(INSTRUCTIONS FOR THE TASK) Without the pictures, reproduce the records that follow exactly.

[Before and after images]

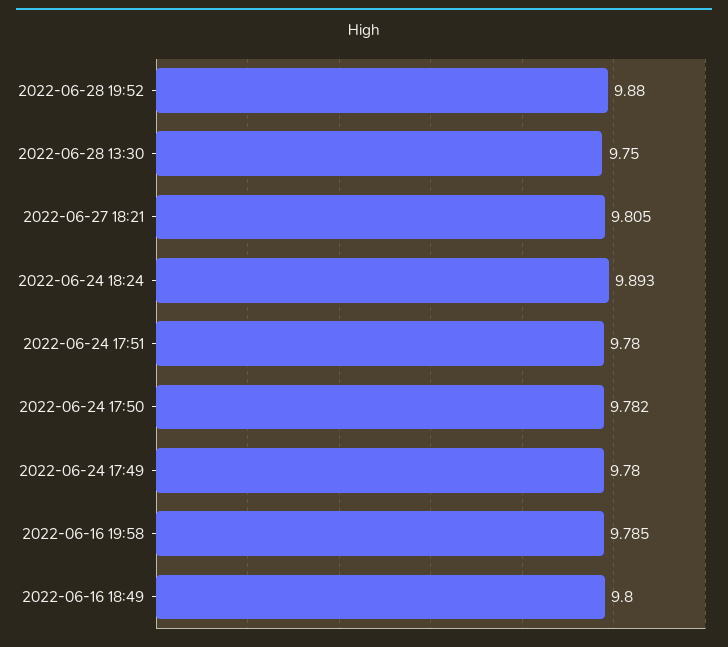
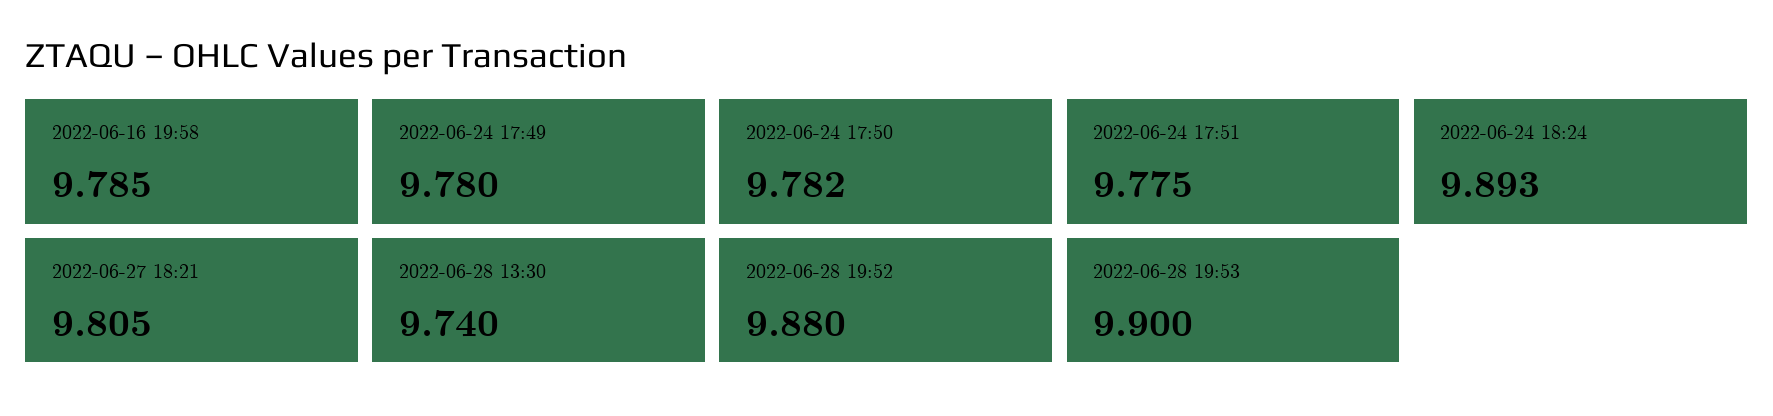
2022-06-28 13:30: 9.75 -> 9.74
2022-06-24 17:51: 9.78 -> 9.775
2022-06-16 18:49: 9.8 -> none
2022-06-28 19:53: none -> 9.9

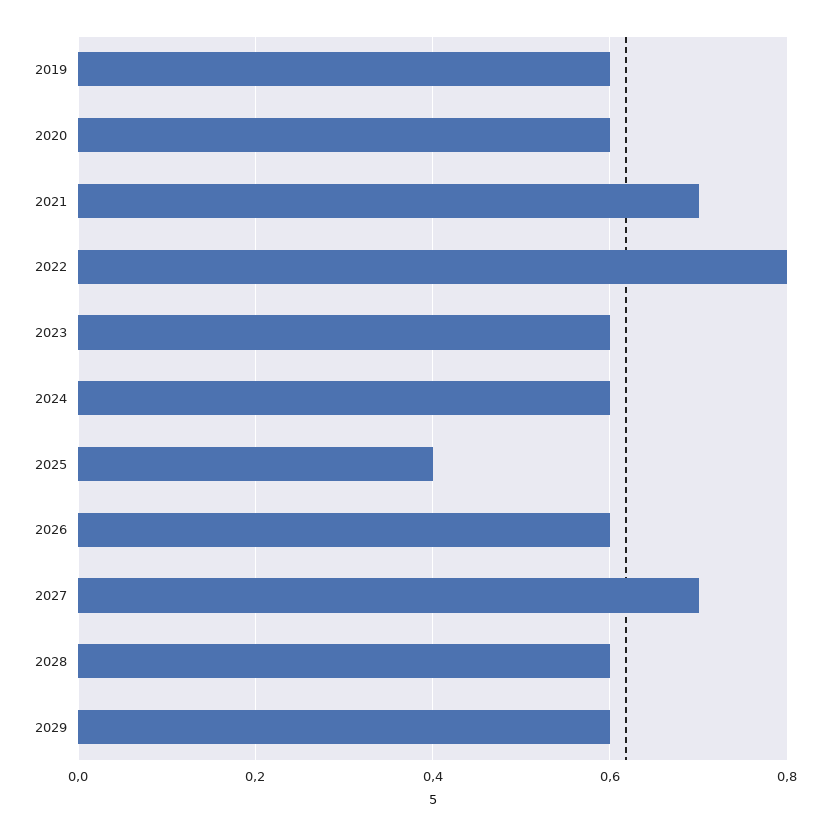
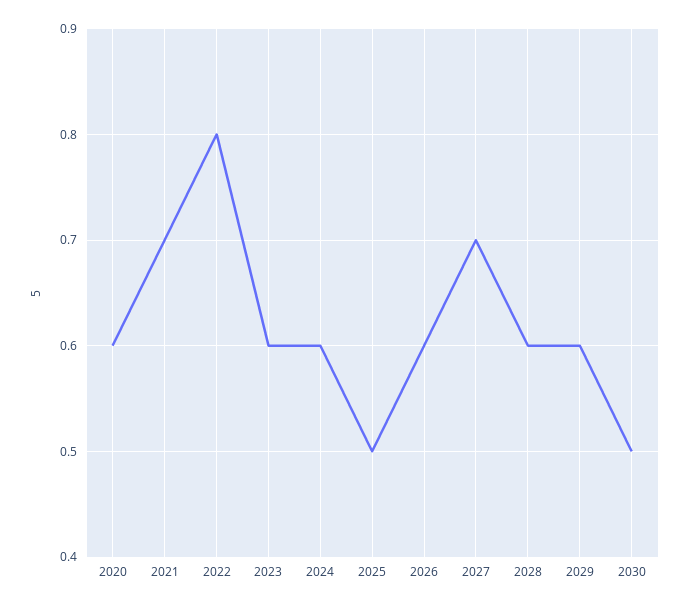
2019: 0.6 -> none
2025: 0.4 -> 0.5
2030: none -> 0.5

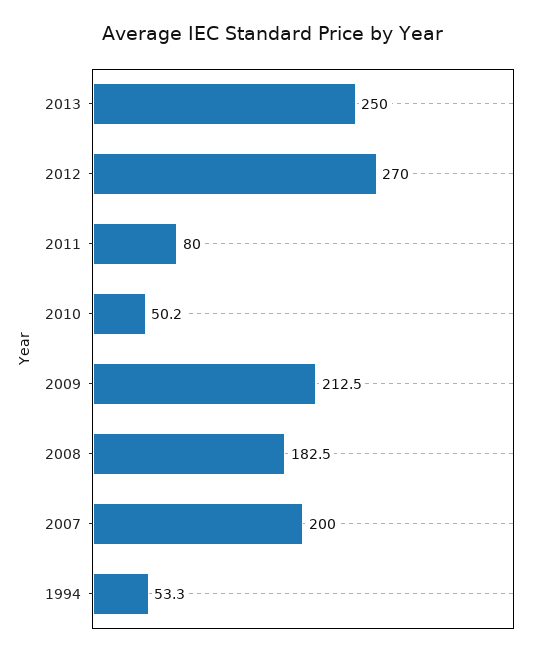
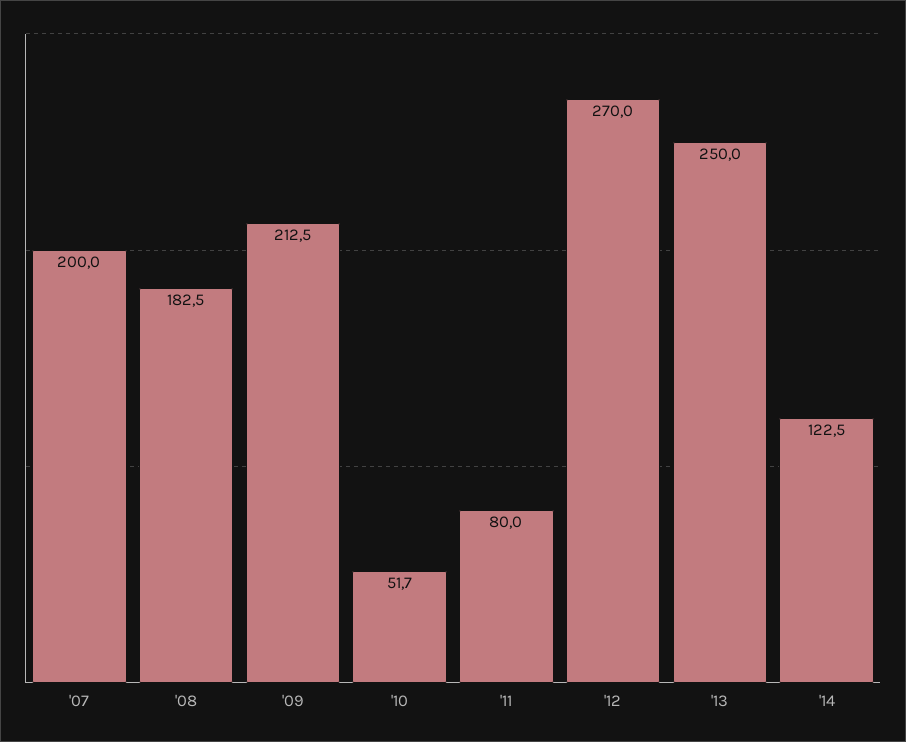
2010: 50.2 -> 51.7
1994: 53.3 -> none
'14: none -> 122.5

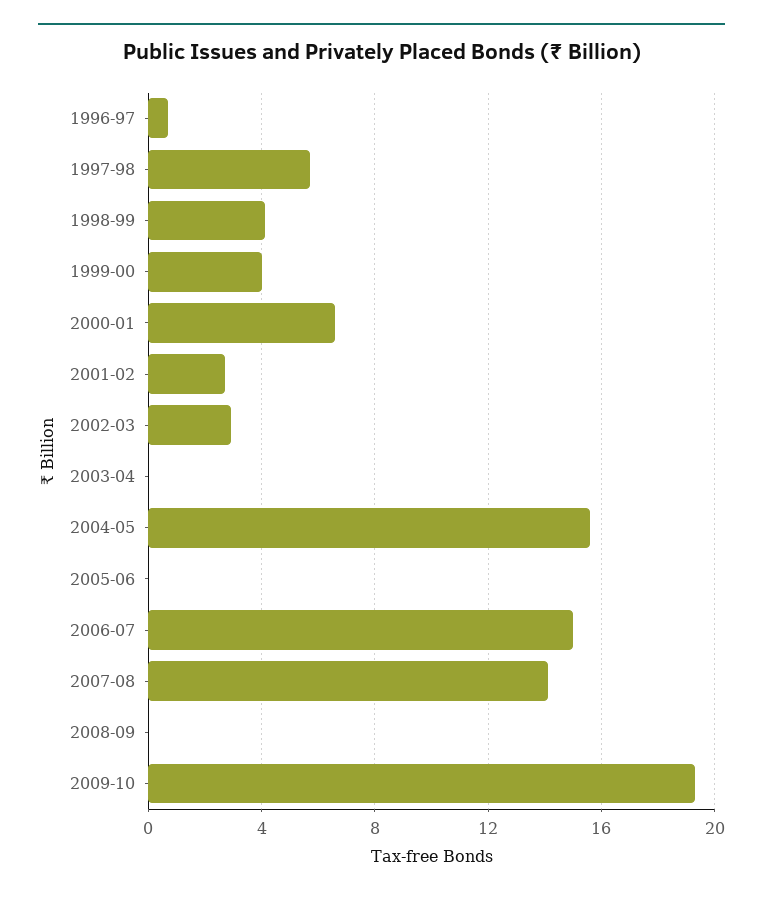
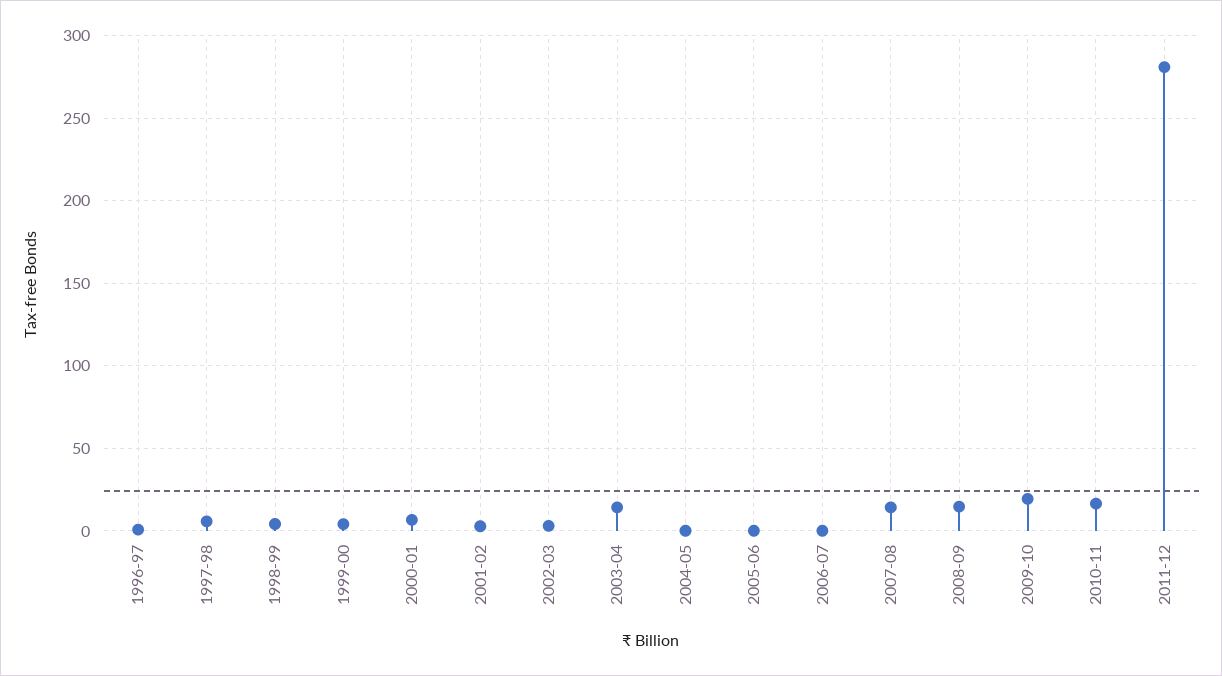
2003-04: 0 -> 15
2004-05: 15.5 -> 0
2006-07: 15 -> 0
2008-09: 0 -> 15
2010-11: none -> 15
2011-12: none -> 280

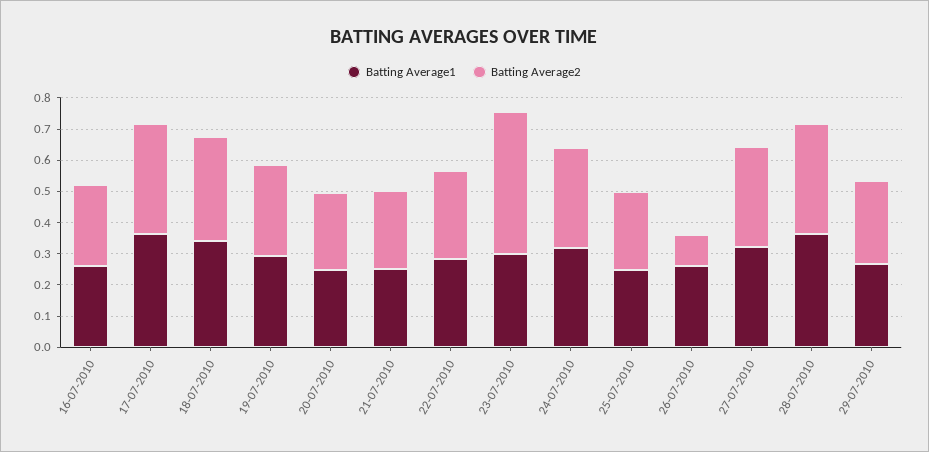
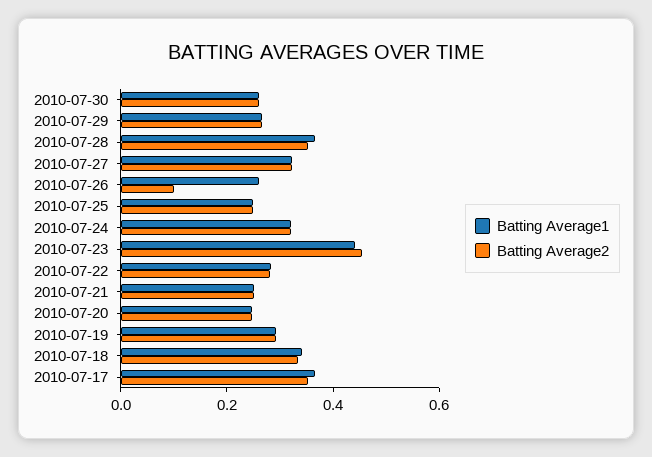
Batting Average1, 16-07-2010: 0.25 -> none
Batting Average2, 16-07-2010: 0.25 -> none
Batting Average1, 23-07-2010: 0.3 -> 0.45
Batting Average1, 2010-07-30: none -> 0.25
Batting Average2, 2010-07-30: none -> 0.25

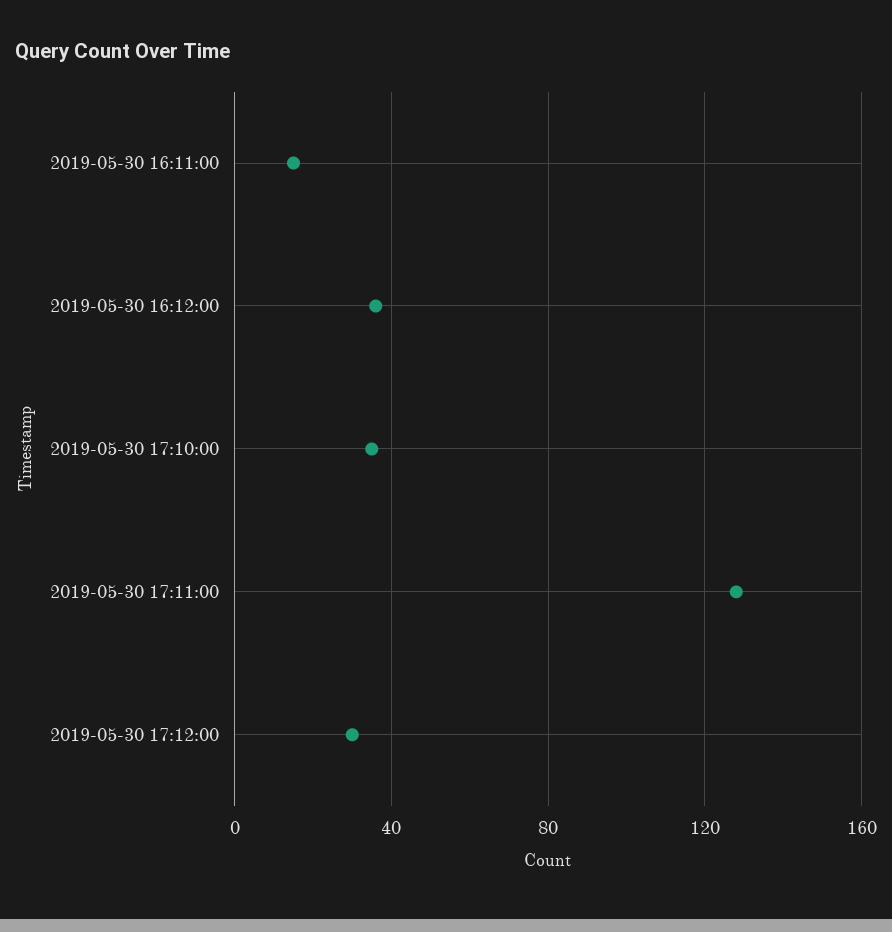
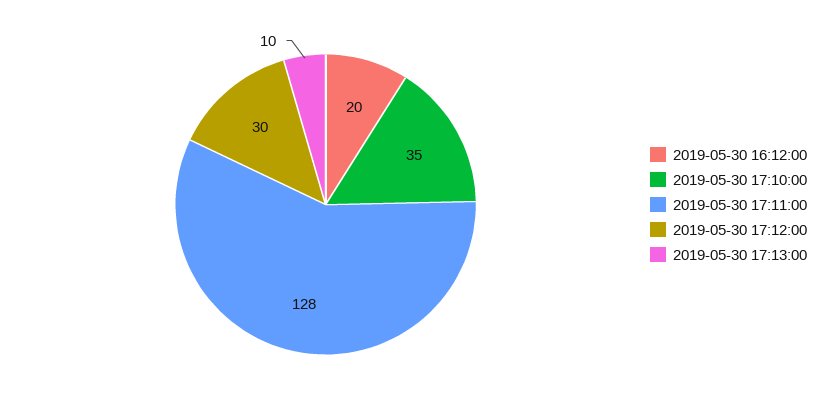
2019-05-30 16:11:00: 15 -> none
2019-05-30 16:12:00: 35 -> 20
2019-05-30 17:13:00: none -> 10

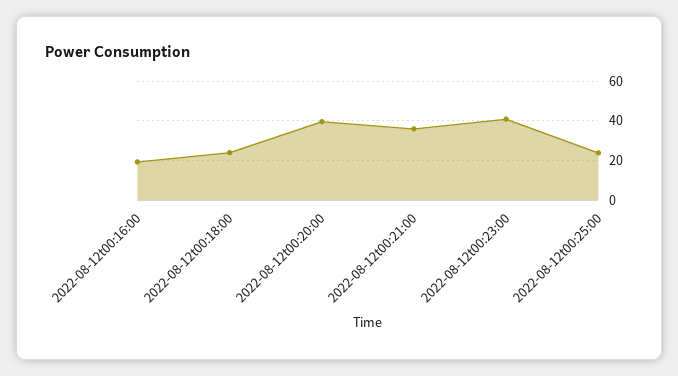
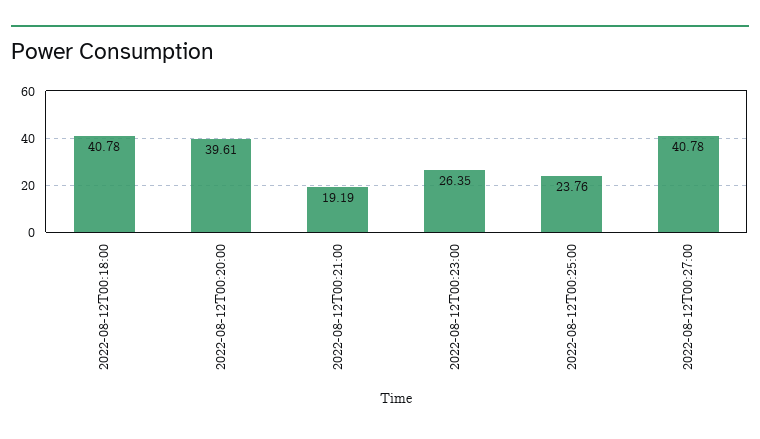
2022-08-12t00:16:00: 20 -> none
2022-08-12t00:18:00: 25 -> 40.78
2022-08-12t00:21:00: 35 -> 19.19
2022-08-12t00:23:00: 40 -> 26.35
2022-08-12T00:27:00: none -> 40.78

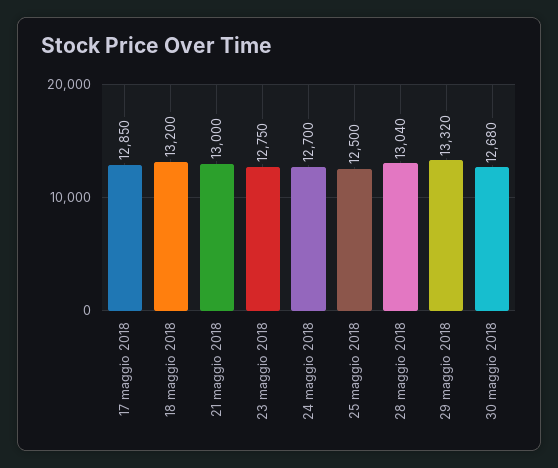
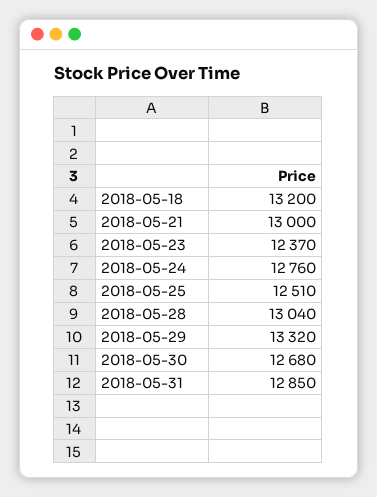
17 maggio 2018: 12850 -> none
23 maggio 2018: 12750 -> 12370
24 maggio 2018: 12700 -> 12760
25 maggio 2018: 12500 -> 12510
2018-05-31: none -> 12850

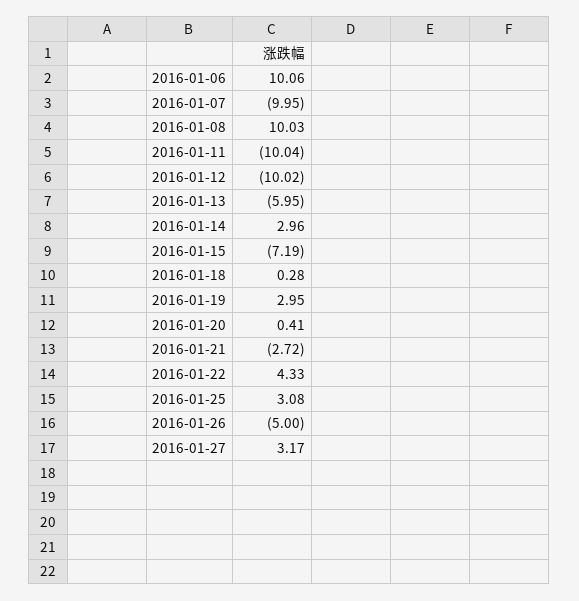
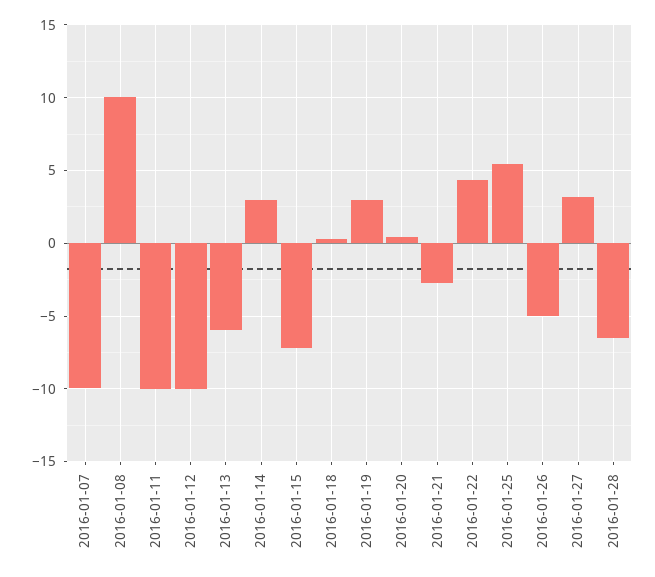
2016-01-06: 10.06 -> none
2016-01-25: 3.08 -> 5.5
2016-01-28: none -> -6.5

(RESPONSE TO THIS EXERCISE)
2022-06-28 13:30: 9.75 -> 9.74
2022-06-24 17:51: 9.78 -> 9.775
2022-06-16 18:49: 9.8 -> none
2022-06-28 19:53: none -> 9.9

2019: 0.6 -> none
2025: 0.4 -> 0.5
2030: none -> 0.5

2010: 50.2 -> 51.7
1994: 53.3 -> none
'14: none -> 122.5

2003-04: 0 -> 15
2004-05: 15.5 -> 0
2006-07: 15 -> 0
2008-09: 0 -> 15
2010-11: none -> 15
2011-12: none -> 280

Batting Average1, 16-07-2010: 0.25 -> none
Batting Average2, 16-07-2010: 0.25 -> none
Batting Average1, 23-07-2010: 0.3 -> 0.45
Batting Average1, 2010-07-30: none -> 0.25
Batting Average2, 2010-07-30: none -> 0.25

2019-05-30 16:11:00: 15 -> none
2019-05-30 16:12:00: 35 -> 20
2019-05-30 17:13:00: none -> 10

2022-08-12t00:16:00: 20 -> none
2022-08-12t00:18:00: 25 -> 40.78
2022-08-12t00:21:00: 35 -> 19.19
2022-08-12t00:23:00: 40 -> 26.35
2022-08-12T00:27:00: none -> 40.78

17 maggio 2018: 12850 -> none
23 maggio 2018: 12750 -> 12370
24 maggio 2018: 12700 -> 12760
25 maggio 2018: 12500 -> 12510
2018-05-31: none -> 12850

2016-01-06: 10.06 -> none
2016-01-25: 3.08 -> 5.5
2016-01-28: none -> -6.5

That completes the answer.